You have a few issues with your setup.
I’ll point them all out to help you since you’re very new with Hugo, but please do study the Docs.
First of all in your config you have:
[taxonomies]
destination = "destination"
[permalinks]
destination**s** = "/blog/destination/:slug/"
Remove the erroneous s to configure your taxonomy’s permalinks.
Then in your template under /_default/single.html
The following is what throws the console error:
{{ range .Params.destination }}
<a href="{{ "/destination/" | relLangURL }}{{ . | urlize }}">{{ . }}</a>
{{ end }}
You don’t need to use range
because there is nothing to go through.
Instead you need to use with
. Pay attention to with
it’s one of the tersest functions that Hugo has and you will be using it very often since it’s what we use to check if something exists in a template.

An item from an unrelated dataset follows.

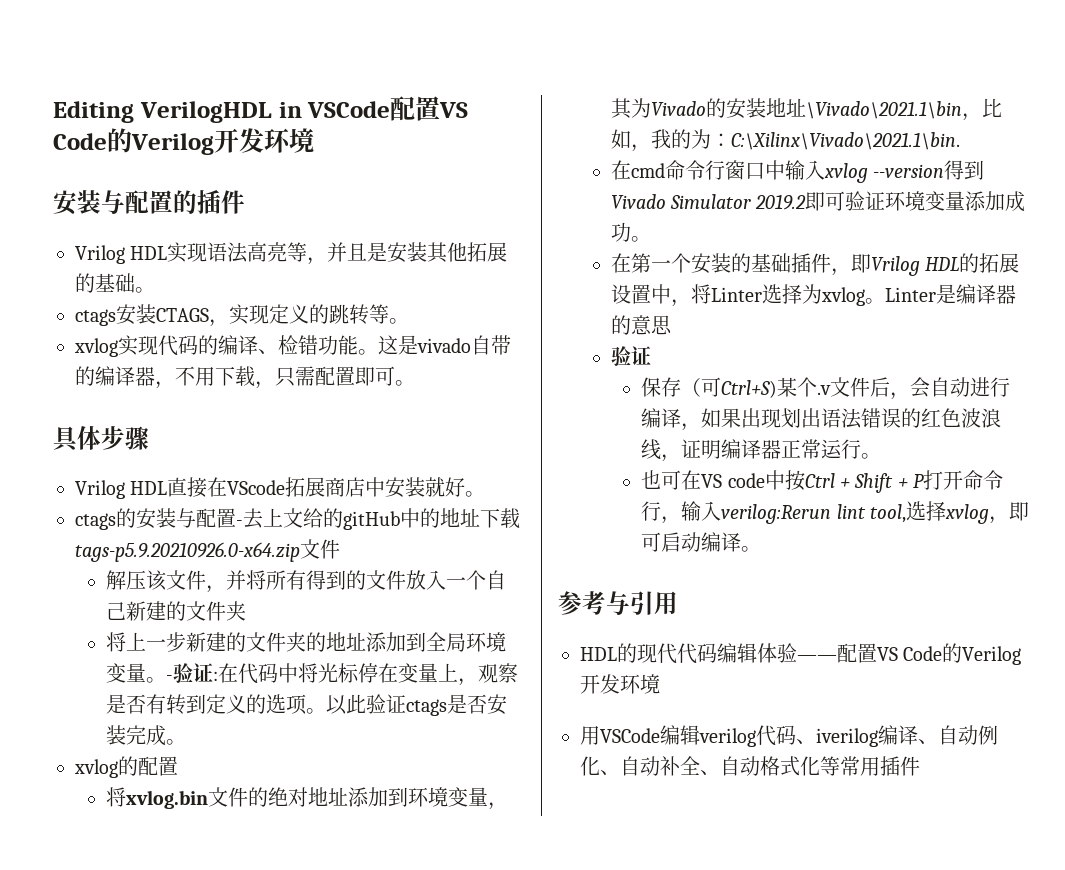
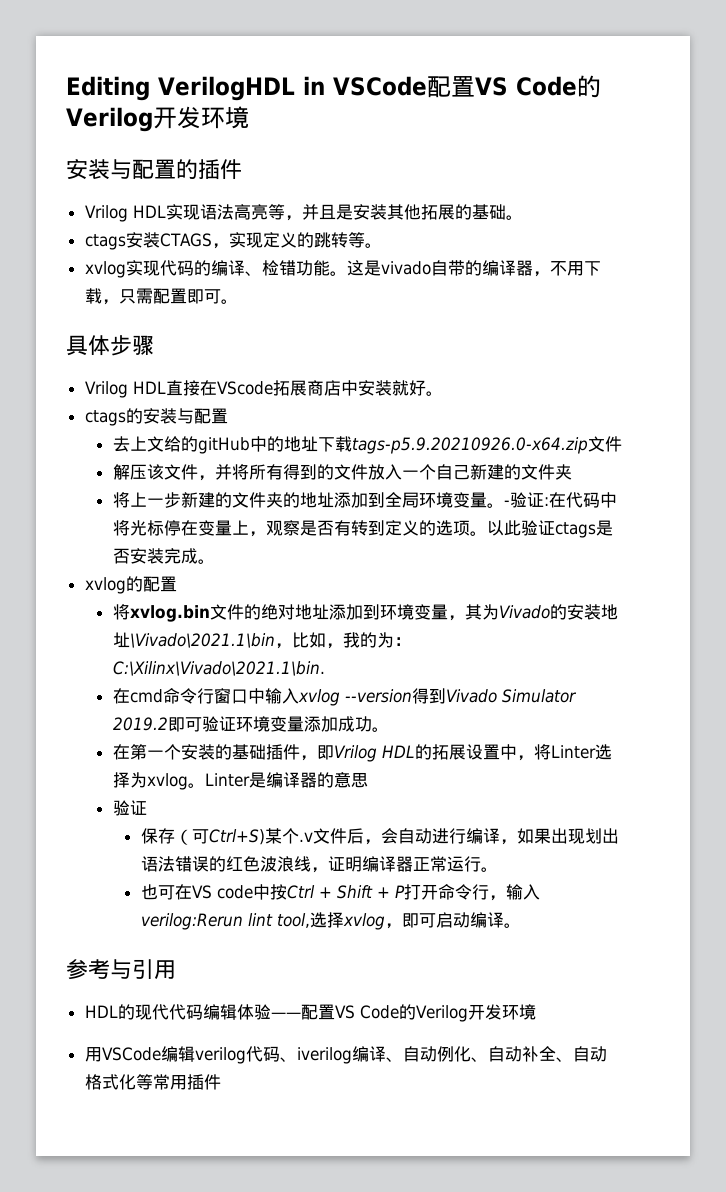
[236,520,243,526] - -> (228, 416) //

Also you need to change the link construct you have above because with what you have you will get a link that points to /blog/destination/
and that is not what you want -I think-.
So change it to <a href="/blog/destination{{ . | urlize | relLangURL }}">{{ . }}</a>
Note the dot after "/blog/destination/"
that will render the word Japan. Also note how I’ve piped both urlize
and relLangURL
. You can pipe several functions at once in Hugo.
So to put it all together your code block needs to become:
{{ with .Params.destination }}
<a href="/blog/destination{{ . | urlize | relLangURL }}">{{ . }}</a>
{{ end }}
One last thing. In the front matter of your posts include the following only once (you have it twice in one of your posts)
destination: "Japan"
Note that I have removed the angle brackets. These are meant for an array and I don’t think that you need an array here since each content will have one destination.
Do the above and you will get what you want also pagination works.